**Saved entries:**
○ ○ ○
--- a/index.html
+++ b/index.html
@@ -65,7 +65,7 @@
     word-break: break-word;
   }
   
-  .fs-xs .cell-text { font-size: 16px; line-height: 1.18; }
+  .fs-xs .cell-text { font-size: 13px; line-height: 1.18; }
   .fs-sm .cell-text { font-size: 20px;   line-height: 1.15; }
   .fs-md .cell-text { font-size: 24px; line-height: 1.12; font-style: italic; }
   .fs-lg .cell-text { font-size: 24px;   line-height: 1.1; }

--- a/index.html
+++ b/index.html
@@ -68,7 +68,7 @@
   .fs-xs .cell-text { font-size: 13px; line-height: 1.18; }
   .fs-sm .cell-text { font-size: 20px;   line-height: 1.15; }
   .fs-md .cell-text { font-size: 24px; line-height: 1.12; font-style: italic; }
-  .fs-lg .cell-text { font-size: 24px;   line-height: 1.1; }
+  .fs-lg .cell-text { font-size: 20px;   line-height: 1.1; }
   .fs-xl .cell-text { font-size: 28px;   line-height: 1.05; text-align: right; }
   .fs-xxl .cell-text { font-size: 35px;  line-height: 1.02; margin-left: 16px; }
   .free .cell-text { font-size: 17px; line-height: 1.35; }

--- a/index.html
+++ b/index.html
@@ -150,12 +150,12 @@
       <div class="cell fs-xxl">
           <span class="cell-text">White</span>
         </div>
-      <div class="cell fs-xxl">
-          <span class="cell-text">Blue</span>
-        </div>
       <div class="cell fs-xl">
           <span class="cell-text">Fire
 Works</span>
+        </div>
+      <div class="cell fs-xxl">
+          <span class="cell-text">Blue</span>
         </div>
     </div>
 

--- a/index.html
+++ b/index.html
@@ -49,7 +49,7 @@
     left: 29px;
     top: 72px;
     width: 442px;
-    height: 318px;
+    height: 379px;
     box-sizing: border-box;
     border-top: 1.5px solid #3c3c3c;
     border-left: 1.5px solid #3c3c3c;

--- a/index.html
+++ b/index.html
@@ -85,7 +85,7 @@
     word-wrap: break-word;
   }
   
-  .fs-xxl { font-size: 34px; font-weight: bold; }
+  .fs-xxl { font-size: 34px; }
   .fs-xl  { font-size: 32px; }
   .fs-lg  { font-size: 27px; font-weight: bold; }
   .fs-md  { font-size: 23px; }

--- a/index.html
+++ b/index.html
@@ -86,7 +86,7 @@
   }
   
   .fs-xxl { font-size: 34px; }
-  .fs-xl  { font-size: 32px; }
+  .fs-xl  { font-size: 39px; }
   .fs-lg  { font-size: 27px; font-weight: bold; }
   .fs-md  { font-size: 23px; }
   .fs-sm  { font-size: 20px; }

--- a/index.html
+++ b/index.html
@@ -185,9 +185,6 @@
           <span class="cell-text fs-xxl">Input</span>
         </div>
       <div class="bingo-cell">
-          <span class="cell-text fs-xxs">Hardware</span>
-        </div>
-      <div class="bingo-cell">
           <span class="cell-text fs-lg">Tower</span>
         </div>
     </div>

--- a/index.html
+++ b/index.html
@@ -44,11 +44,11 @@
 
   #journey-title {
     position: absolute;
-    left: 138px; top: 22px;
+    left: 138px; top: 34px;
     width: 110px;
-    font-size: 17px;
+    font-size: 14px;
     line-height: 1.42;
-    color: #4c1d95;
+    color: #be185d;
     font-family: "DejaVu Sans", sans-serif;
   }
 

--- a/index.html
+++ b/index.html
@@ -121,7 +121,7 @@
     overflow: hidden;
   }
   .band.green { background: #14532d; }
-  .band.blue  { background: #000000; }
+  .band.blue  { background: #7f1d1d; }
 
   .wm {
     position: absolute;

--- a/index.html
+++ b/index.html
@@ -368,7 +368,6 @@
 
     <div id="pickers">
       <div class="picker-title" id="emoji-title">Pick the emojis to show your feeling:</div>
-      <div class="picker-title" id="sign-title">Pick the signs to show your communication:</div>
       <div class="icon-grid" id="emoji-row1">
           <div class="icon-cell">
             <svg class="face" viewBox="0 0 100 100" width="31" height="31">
○ ○ ○
**Exercise goal:**
In your response, give all the records again with nothing altered.

**Exercise response:**
--- a/index.html
+++ b/index.html
@@ -65,7 +65,7 @@
     word-break: break-word;
   }
   
-  .fs-xs .cell-text { font-size: 16px; line-height: 1.18; }
+  .fs-xs .cell-text { font-size: 13px; line-height: 1.18; }
   .fs-sm .cell-text { font-size: 20px;   line-height: 1.15; }
   .fs-md .cell-text { font-size: 24px; line-height: 1.12; font-style: italic; }
   .fs-lg .cell-text { font-size: 24px;   line-height: 1.1; }

--- a/index.html
+++ b/index.html
@@ -68,7 +68,7 @@
   .fs-xs .cell-text { font-size: 13px; line-height: 1.18; }
   .fs-sm .cell-text { font-size: 20px;   line-height: 1.15; }
   .fs-md .cell-text { font-size: 24px; line-height: 1.12; font-style: italic; }
-  .fs-lg .cell-text { font-size: 24px;   line-height: 1.1; }
+  .fs-lg .cell-text { font-size: 20px;   line-height: 1.1; }
   .fs-xl .cell-text { font-size: 28px;   line-height: 1.05; text-align: right; }
   .fs-xxl .cell-text { font-size: 35px;  line-height: 1.02; margin-left: 16px; }
   .free .cell-text { font-size: 17px; line-height: 1.35; }

--- a/index.html
+++ b/index.html
@@ -150,12 +150,12 @@
       <div class="cell fs-xxl">
           <span class="cell-text">White</span>
         </div>
-      <div class="cell fs-xxl">
-          <span class="cell-text">Blue</span>
-        </div>
       <div class="cell fs-xl">
           <span class="cell-text">Fire
 Works</span>
+        </div>
+      <div class="cell fs-xxl">
+          <span class="cell-text">Blue</span>
         </div>
     </div>
 

--- a/index.html
+++ b/index.html
@@ -49,7 +49,7 @@
     left: 29px;
     top: 72px;
     width: 442px;
-    height: 318px;
+    height: 379px;
     box-sizing: border-box;
     border-top: 1.5px solid #3c3c3c;
     border-left: 1.5px solid #3c3c3c;

--- a/index.html
+++ b/index.html
@@ -85,7 +85,7 @@
     word-wrap: break-word;
   }
   
-  .fs-xxl { font-size: 34px; font-weight: bold; }
+  .fs-xxl { font-size: 34px; }
   .fs-xl  { font-size: 32px; }
   .fs-lg  { font-size: 27px; font-weight: bold; }
   .fs-md  { font-size: 23px; }

--- a/index.html
+++ b/index.html
@@ -86,7 +86,7 @@
   }
   
   .fs-xxl { font-size: 34px; }
-  .fs-xl  { font-size: 32px; }
+  .fs-xl  { font-size: 39px; }
   .fs-lg  { font-size: 27px; font-weight: bold; }
   .fs-md  { font-size: 23px; }
   .fs-sm  { font-size: 20px; }

--- a/index.html
+++ b/index.html
@@ -185,9 +185,6 @@
           <span class="cell-text fs-xxl">Input</span>
         </div>
       <div class="bingo-cell">
-          <span class="cell-text fs-xxs">Hardware</span>
-        </div>
-      <div class="bingo-cell">
           <span class="cell-text fs-lg">Tower</span>
         </div>
     </div>

--- a/index.html
+++ b/index.html
@@ -44,11 +44,11 @@
 
   #journey-title {
     position: absolute;
-    left: 138px; top: 22px;
+    left: 138px; top: 34px;
     width: 110px;
-    font-size: 17px;
+    font-size: 14px;
     line-height: 1.42;
-    color: #4c1d95;
+    color: #be185d;
     font-family: "DejaVu Sans", sans-serif;
   }
 

--- a/index.html
+++ b/index.html
@@ -121,7 +121,7 @@
     overflow: hidden;
   }
   .band.green { background: #14532d; }
-  .band.blue  { background: #000000; }
+  .band.blue  { background: #7f1d1d; }
 
   .wm {
     position: absolute;

--- a/index.html
+++ b/index.html
@@ -368,7 +368,6 @@
 
     <div id="pickers">
       <div class="picker-title" id="emoji-title">Pick the emojis to show your feeling:</div>
-      <div class="picker-title" id="sign-title">Pick the signs to show your communication:</div>
       <div class="icon-grid" id="emoji-row1">
           <div class="icon-cell">
             <svg class="face" viewBox="0 0 100 100" width="31" height="31">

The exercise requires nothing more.